_Task instructions:_ With both ends included, repeat exactly the lines of the entries below from the one containing "a an ensembl" down to the one containing "- I wasted a", and no others.

[Saved data entries]
>>>
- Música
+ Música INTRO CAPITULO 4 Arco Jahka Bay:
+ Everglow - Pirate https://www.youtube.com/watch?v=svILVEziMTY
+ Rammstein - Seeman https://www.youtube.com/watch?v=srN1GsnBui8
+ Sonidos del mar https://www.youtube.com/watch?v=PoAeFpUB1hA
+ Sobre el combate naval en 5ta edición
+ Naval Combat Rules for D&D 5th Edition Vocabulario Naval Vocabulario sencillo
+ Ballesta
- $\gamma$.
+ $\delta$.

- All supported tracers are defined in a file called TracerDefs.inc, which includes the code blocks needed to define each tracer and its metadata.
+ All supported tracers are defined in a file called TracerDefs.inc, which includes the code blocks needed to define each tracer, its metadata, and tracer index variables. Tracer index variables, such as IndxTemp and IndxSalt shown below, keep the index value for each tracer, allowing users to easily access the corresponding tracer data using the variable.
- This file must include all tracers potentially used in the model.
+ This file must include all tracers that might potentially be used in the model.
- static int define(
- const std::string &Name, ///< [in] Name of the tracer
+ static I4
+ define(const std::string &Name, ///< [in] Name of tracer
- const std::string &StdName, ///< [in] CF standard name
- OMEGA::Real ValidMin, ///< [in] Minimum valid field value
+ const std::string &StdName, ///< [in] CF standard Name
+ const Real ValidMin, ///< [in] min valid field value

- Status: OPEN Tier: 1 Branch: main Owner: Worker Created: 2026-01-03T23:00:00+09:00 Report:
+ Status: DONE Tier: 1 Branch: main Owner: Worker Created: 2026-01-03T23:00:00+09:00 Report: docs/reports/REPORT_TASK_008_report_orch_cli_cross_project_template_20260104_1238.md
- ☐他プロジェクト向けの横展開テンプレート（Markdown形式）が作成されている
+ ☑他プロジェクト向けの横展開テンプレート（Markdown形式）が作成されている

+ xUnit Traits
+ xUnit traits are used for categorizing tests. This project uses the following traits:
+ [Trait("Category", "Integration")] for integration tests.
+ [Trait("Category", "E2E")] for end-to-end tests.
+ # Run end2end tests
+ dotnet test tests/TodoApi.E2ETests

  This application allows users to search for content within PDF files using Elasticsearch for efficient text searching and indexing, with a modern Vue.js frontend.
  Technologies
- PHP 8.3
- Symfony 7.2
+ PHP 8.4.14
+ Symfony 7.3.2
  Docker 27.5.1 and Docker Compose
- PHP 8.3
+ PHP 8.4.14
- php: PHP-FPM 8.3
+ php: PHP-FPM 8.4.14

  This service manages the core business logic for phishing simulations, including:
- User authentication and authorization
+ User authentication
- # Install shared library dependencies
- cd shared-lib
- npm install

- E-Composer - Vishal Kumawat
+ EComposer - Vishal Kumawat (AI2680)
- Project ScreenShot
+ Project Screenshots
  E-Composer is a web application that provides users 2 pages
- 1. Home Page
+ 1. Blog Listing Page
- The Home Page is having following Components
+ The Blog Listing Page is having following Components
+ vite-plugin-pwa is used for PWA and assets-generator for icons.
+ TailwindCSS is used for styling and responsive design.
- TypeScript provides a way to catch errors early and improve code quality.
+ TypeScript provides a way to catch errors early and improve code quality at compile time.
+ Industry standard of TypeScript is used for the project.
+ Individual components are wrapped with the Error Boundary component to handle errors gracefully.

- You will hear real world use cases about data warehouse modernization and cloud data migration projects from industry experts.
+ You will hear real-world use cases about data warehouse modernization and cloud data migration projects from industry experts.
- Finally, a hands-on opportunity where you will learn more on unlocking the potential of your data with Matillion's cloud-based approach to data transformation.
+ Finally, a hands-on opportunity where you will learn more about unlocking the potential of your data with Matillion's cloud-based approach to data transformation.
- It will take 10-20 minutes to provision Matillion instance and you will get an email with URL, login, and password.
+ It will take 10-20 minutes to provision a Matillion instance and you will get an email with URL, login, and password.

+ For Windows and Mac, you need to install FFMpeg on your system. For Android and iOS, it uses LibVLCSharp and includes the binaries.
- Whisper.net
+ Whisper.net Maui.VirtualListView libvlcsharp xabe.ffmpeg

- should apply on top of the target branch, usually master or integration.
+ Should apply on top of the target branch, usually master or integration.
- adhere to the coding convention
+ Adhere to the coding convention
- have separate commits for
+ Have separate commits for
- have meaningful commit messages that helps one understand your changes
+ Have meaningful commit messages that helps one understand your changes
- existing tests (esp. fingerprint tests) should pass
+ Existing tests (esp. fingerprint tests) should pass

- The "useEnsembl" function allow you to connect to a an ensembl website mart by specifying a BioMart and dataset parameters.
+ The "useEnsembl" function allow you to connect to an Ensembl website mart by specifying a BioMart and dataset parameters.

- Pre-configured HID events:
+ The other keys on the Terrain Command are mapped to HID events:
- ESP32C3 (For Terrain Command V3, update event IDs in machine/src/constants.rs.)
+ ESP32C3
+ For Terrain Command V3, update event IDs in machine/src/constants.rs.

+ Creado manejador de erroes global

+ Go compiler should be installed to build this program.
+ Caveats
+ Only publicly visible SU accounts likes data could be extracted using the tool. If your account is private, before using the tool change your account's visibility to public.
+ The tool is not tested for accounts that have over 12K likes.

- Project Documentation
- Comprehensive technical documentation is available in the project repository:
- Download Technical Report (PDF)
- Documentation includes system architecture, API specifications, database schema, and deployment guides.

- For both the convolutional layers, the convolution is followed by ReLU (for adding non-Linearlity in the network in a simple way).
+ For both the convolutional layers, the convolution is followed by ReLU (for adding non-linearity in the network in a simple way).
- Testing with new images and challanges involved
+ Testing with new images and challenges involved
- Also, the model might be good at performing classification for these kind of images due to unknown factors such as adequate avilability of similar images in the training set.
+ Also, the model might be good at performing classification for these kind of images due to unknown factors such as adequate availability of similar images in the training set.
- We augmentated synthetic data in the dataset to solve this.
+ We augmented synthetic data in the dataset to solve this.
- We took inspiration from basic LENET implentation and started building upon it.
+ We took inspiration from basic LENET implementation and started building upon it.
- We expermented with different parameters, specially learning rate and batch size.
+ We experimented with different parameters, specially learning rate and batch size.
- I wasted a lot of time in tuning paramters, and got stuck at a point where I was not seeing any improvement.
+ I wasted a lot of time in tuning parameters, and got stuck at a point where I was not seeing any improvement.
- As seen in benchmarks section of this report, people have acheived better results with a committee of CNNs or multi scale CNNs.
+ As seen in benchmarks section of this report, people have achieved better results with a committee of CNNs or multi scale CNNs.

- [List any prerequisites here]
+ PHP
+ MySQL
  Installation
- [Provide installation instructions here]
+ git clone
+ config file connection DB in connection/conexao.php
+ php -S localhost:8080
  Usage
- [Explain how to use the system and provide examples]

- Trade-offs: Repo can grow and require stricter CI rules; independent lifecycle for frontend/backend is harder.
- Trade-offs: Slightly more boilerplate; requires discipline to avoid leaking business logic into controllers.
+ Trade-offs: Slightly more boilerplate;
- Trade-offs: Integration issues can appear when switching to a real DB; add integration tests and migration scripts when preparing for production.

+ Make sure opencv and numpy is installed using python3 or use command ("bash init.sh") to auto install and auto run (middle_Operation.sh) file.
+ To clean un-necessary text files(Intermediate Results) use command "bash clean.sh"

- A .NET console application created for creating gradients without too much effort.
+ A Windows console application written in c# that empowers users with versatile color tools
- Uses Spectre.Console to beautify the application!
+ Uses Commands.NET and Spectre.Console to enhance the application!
<<<
_Answer section:_
- The "useEnsembl" function allow you to connect to a an ensembl website mart by specifying a BioMart and dataset parameters.
+ The "useEnsembl" function allow you to connect to an Ensembl website mart by specifying a BioMart and dataset parameters.

- Pre-configured HID events:
+ The other keys on the Terrain Command are mapped to HID events:
- ESP32C3 (For Terrain Command V3, update event IDs in machine/src/constants.rs.)
+ ESP32C3
+ For Terrain Command V3, update event IDs in machine/src/constants.rs.

+ Creado manejador de erroes global

+ Go compiler should be installed to build this program.
+ Caveats
+ Only publicly visible SU accounts likes data could be extracted using the tool. If your account is private, before using the tool change your account's visibility to public.
+ The tool is not tested for accounts that have over 12K likes.

- Project Documentation
- Comprehensive technical documentation is available in the project repository:
- Download Technical Report (PDF)
- Documentation includes system architecture, API specifications, database schema, and deployment guides.

- For both the convolutional layers, the convolution is followed by ReLU (for adding non-Linearlity in the network in a simple way).
+ For both the convolutional layers, the convolution is followed by ReLU (for adding non-linearity in the network in a simple way).
- Testing with new images and challanges involved
+ Testing with new images and challenges involved
- Also, the model might be good at performing classification for these kind of images due to unknown factors such as adequate avilability of similar images in the training set.
+ Also, the model might be good at performing classification for these kind of images due to unknown factors such as adequate availability of similar images in the training set.
- We augmentated synthetic data in the dataset to solve this.
+ We augmented synthetic data in the dataset to solve this.
- We took inspiration from basic LENET implentation and started building upon it.
+ We took inspiration from basic LENET implementation and started building upon it.
- We expermented with different parameters, specially learning rate and batch size.
+ We experimented with different parameters, specially learning rate and batch size.
- I wasted a lot of time in tuning paramters, and got stuck at a point where I was not seeing any improvement.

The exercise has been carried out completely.